[WHAT IS REQUIRED]
With the images omitted, return all of the entries exactly as they stand.

[PROVIDED ENTRIES]
********

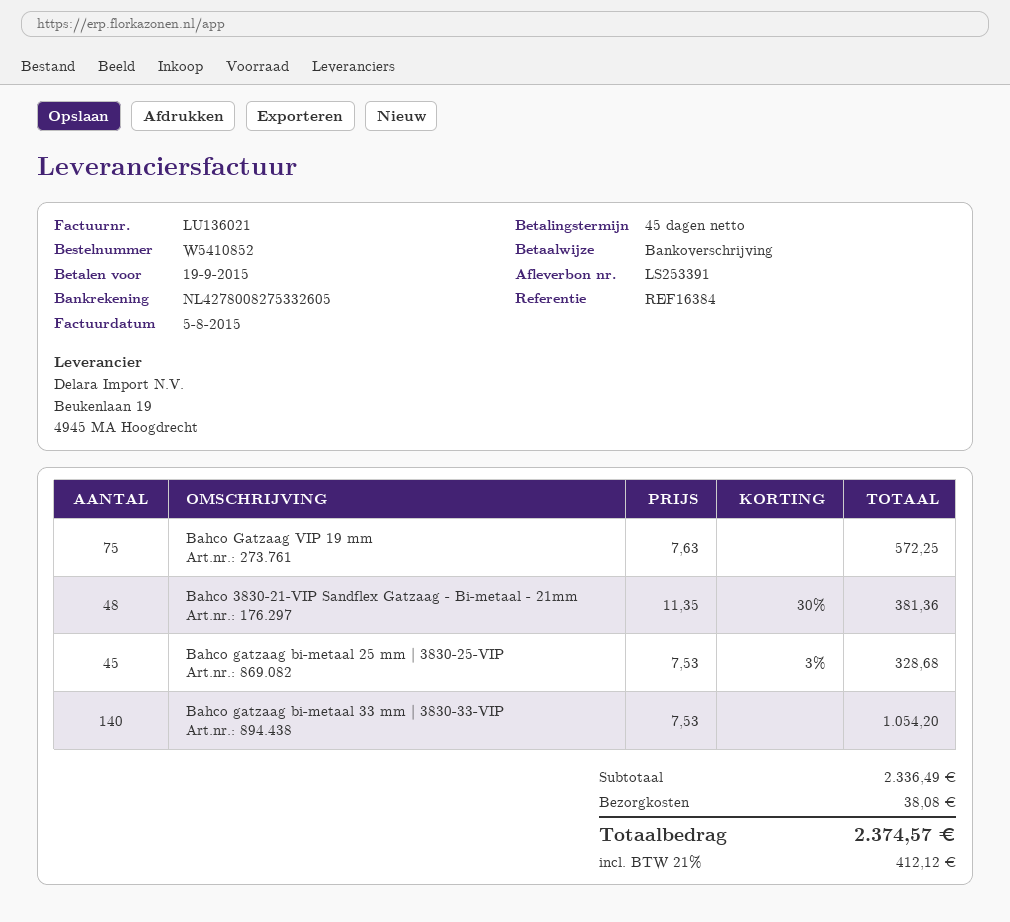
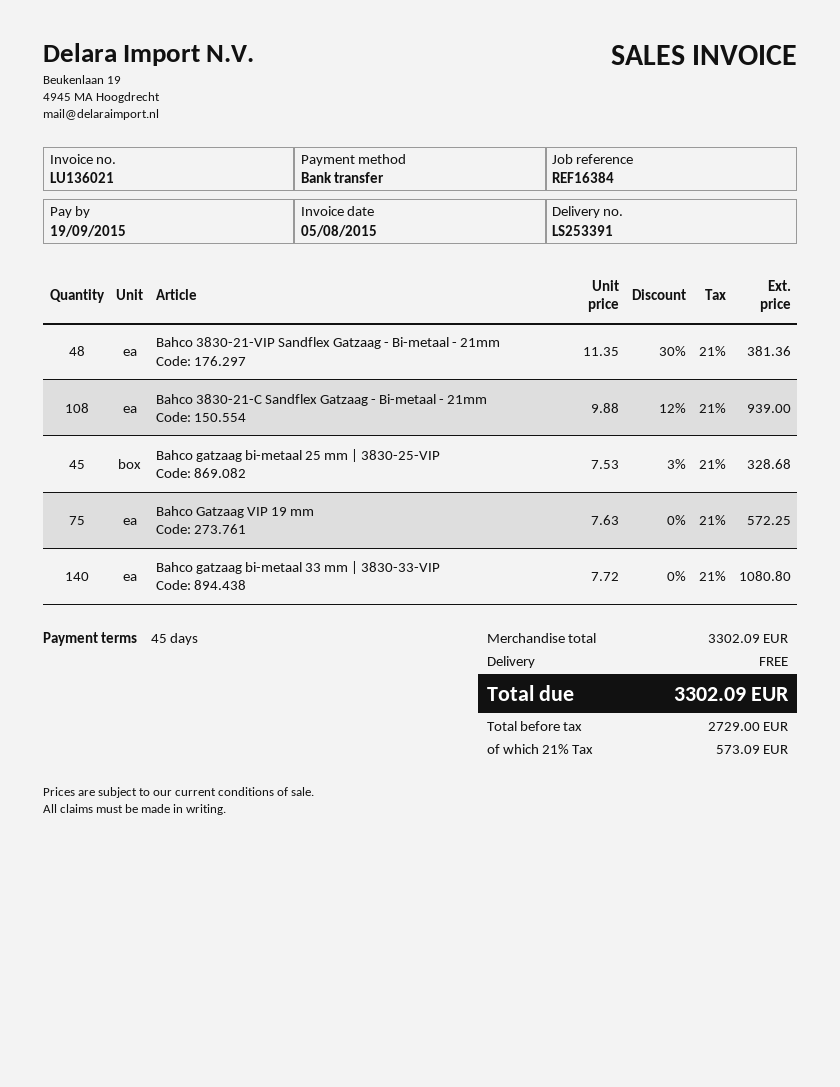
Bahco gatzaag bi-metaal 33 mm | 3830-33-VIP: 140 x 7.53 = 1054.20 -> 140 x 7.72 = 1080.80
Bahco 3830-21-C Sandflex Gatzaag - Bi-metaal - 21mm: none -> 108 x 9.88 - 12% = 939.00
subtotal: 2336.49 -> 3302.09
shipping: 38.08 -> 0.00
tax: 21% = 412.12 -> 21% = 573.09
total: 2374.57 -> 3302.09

********

[PROBLEM SOLUTION]
Bahco gatzaag bi-metaal 33 mm | 3830-33-VIP: 140 x 7.53 = 1054.20 -> 140 x 7.72 = 1080.80
Bahco 3830-21-C Sandflex Gatzaag - Bi-metaal - 21mm: none -> 108 x 9.88 - 12% = 939.00
subtotal: 2336.49 -> 3302.09
shipping: 38.08 -> 0.00
tax: 21% = 412.12 -> 21% = 573.09
total: 2374.57 -> 3302.09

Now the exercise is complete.